CW: Abuse

If I were gone, how would your life change? I ask a few days after our sixth anniversary. Each night you sleep with your hand on my hip, you say I love you as easily as a creek eases its way over basalt. I soften, sometimes, when I am with you. The waitress brings us our drinks; the floor is sticky, the window fogged with our breath.

What I am afraid of is that you will say it won’t. Instead, you put your hand over mine.

*

When we were first married, we took our boys to the woods. They were eight and had their struggles. You taught them each to throw a leaf off a bridge and let them race with the current, a slow meander. Sometimes the leaves would get stuck in an eddy, sometimes they would float away toward the sea. The boys’ faces were pink with cold.

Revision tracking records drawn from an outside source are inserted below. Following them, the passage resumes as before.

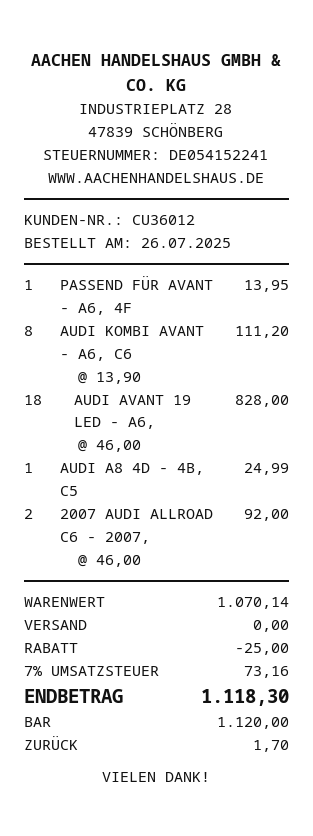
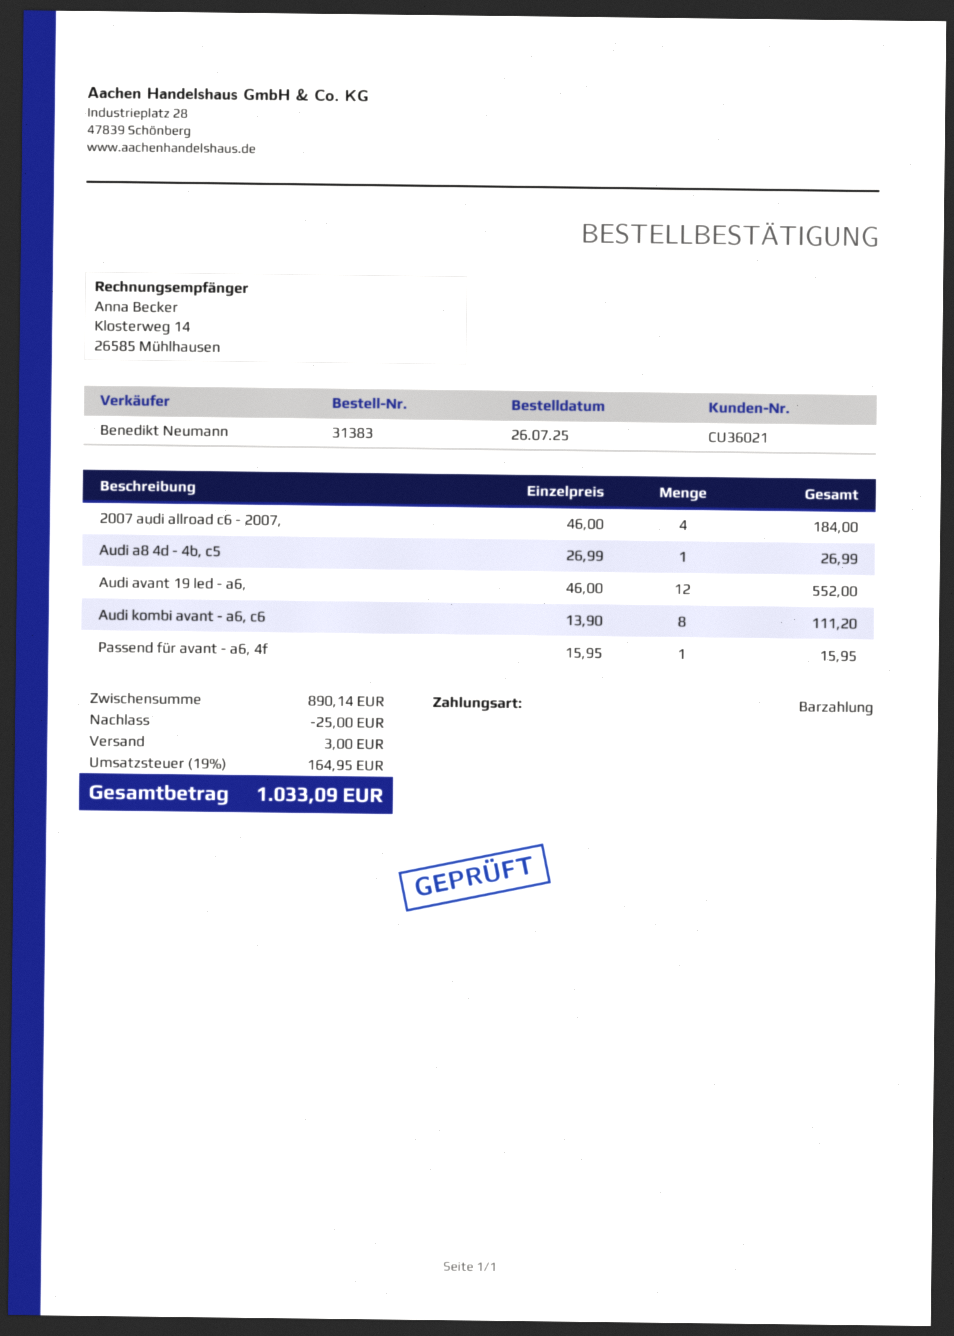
customer number: CU36012 -> CU36021
PASSEND FÜR AVANT - A6, 4F: 1 x 13.95 = 13.95 -> 1 x 15.95 = 15.95
AUDI AVANT 19 LED - A6,: 18 x 46.00 = 828.00 -> 12 x 46.00 = 552.00
AUDI A8 4D - 4B, C5: 1 x 24.99 = 24.99 -> 1 x 26.99 = 26.99
2007 AUDI ALLROAD C6 - 2007,: 2 x 46.00 = 92.00 -> 4 x 46.00 = 184.00
subtotal: 1070.14 -> 890.14
shipping: 0.00 -> 3.00
tax: 7% = 73.16 -> 19% = 164.95
total: 1118.30 -> 1033.09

When I first came to visit you, we woke late in the morning. Two crows perched on the neighbor’s roof and looked at us through the open window. One for sorrow, two for joy.

*

Often, I ask you if you still love me. You are constant, unable to lie. I do not always understand this, how you can be rooted so true to your self. Please come back, I miss you you tell me one night in our first summer, when I have disappeared into myself. I had sent my son 1,800 miles away with his father for two months, and my heart was broken. I replay this, a loop. Come back, I love you. There is such gentleness. When my son comes home, you hug both our boys with ease.

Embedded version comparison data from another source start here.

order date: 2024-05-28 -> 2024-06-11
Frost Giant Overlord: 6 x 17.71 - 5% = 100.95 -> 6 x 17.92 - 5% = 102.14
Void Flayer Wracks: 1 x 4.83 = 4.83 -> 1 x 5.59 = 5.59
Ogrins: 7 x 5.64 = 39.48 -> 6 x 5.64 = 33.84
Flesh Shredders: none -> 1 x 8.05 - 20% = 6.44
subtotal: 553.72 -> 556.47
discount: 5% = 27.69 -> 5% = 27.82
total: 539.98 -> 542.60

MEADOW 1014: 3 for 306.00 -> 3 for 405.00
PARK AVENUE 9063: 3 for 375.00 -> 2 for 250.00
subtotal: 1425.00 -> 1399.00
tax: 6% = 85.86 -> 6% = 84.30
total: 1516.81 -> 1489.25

By the time of our seventh anniversary, we have been quarantined for six months. I have stopped wearing makeup, your hair froths about your head in a silver cloud. The boys are almost as tall as you, can rest their chins on the top of my head.

Early in the pandemic, the power went out and we sat at the dining room table and played board games with the boys. Later, you showed them how to string a guitar. Later, I gathered the chickens off the fence and shut them in the coop. The air was warm even after the sun went down. We sat on the porch drinking whiskey.

Later, you made us dinner and we told each of our sons I love you and sent them upstairs for bed.

*

When I was twenty-eight, a man held me down by my throat and told me only he could love me. Our baby screamed in his bassinet by the bed.

*

When we are in bed, you curl around me, and the cats curl at our feet.

*

I understand only how to practice for catastrophe.

It is easier to imagine what can go wrong than what can bloom. What I have learned is: don’t get your hopes up. What you have learned is: hope is necessary.

*

Once, I lay on the polished wood floor of my apartment afraid that anything I loved would be taken away from me. I did not understand the nature of abundance.

*

Once, when we first started dating, I sprawled naked across the couch, looked right at the camera. When you woke, 1,800 miles away and four hours later, there I was, naked on your screen.

*

Once, we married each other beneath a weeping linden tree. 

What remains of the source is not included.